Reprint all records below exactly. No images.

DATASET START

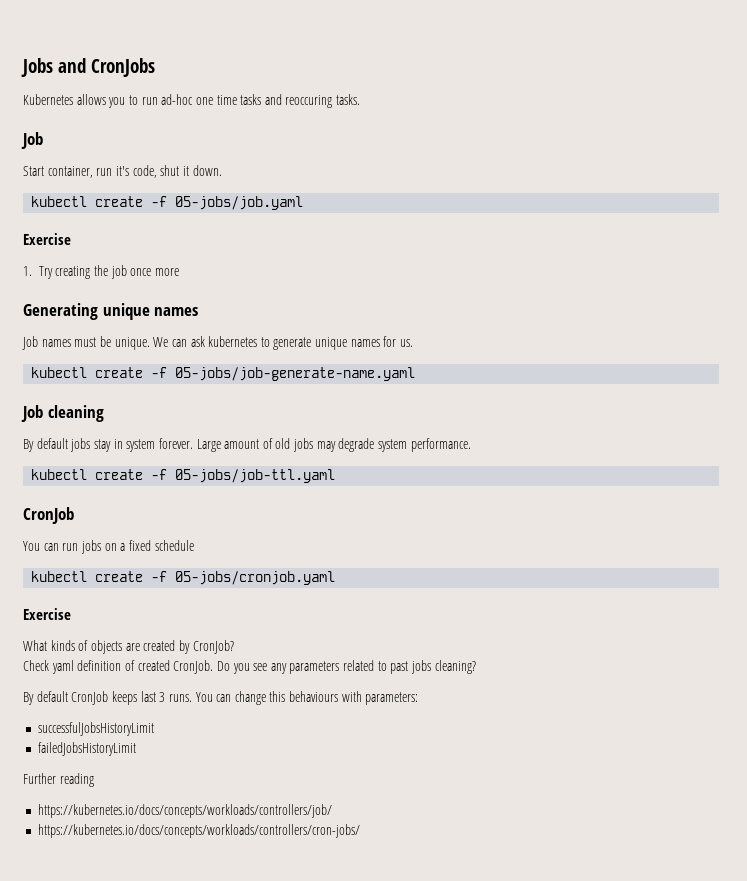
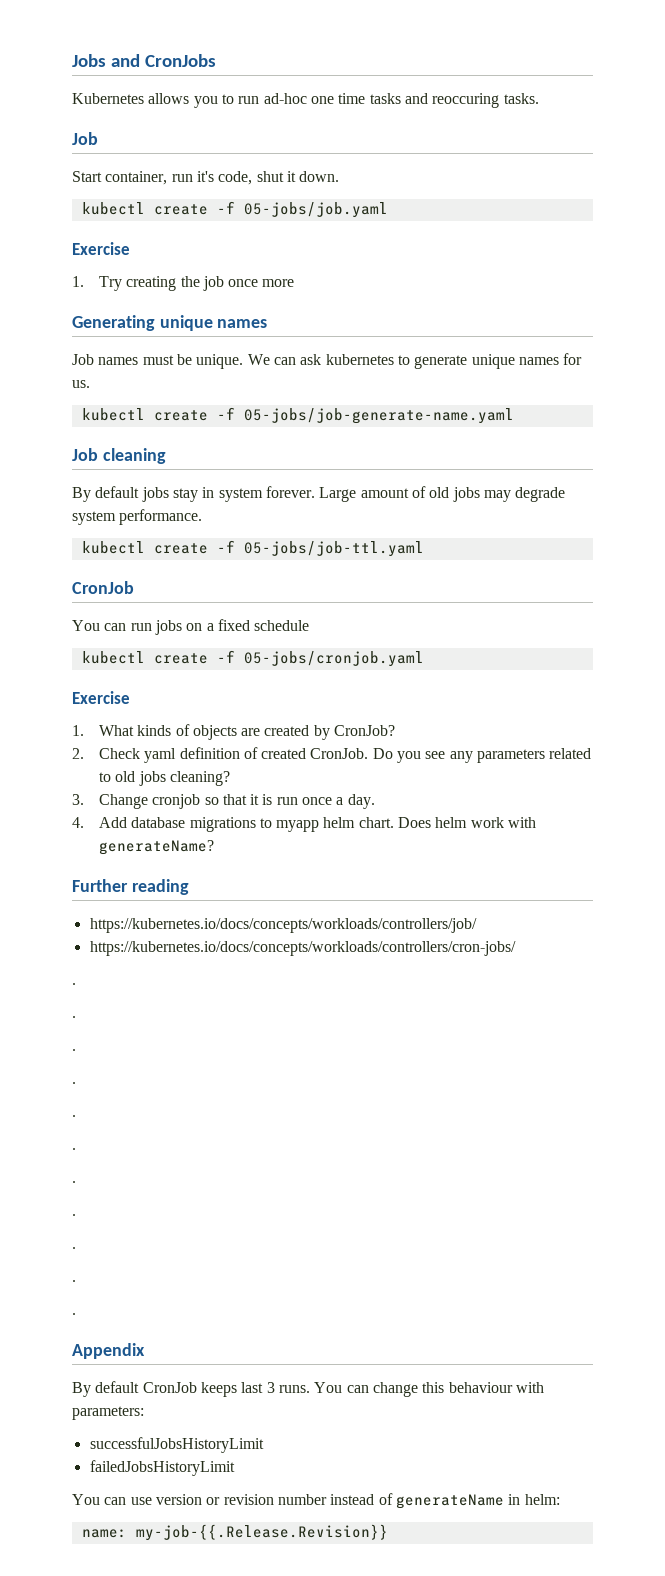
- What kinds of objects are created by CronJob?
+ 1. What kinds of objects are created by CronJob?
- Check yaml definition of created CronJob.
+ 2. Check yaml definition of created CronJob.
- Do you see any parameters related to past jobs cleaning?
+ Do you see any parameters related to old jobs cleaning?
+ 3. Change cronjob so that it is run once a day.
+ 4. Add database migrations to myapp helm chart. Does helm work with generateName?
+ Further reading
+ https://kubernetes.io/docs/concepts/workloads/controllers/job/
+ https://kubernetes.io/docs/concepts/workloads/controllers/cron-jobs/
+ .
+ .
+ .
+ .
+ .
+ .
+ .
+ .
+ .
+ .
+ .
+ Appendix
- You can change this behaviours with parameters:
+ You can change this behaviour with parameters:
- Further reading
- https://kubernetes.io/docs/concepts/workloads/controllers/job/
- https://kubernetes.io/docs/concepts/workloads/controllers/cron-jobs/
+ You can use version or revision number instead of generateName in helm:
+ name: my-job-{{.Release.Revision}}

DATASET END

> **ANSWER SPACE**:
- What kinds of objects are created by CronJob?
+ 1. What kinds of objects are created by CronJob?
- Check yaml definition of created CronJob.
+ 2. Check yaml definition of created CronJob.
- Do you see any parameters related to past jobs cleaning?
+ Do you see any parameters related to old jobs cleaning?
+ 3. Change cronjob so that it is run once a day.
+ 4. Add database migrations to myapp helm chart. Does helm work with generateName?
+ Further reading
+ https://kubernetes.io/docs/concepts/workloads/controllers/job/
+ https://kubernetes.io/docs/concepts/workloads/controllers/cron-jobs/
+ .
+ .
+ .
+ .
+ .
+ .
+ .
+ .
+ .
+ .
+ .
+ Appendix
- You can change this behaviours with parameters:
+ You can change this behaviour with parameters:
- Further reading
- https://kubernetes.io/docs/concepts/workloads/controllers/job/
- https://kubernetes.io/docs/concepts/workloads/controllers/cron-jobs/
+ You can use version or revision number instead of generateName in helm:
+ name: my-job-{{.Release.Revision}}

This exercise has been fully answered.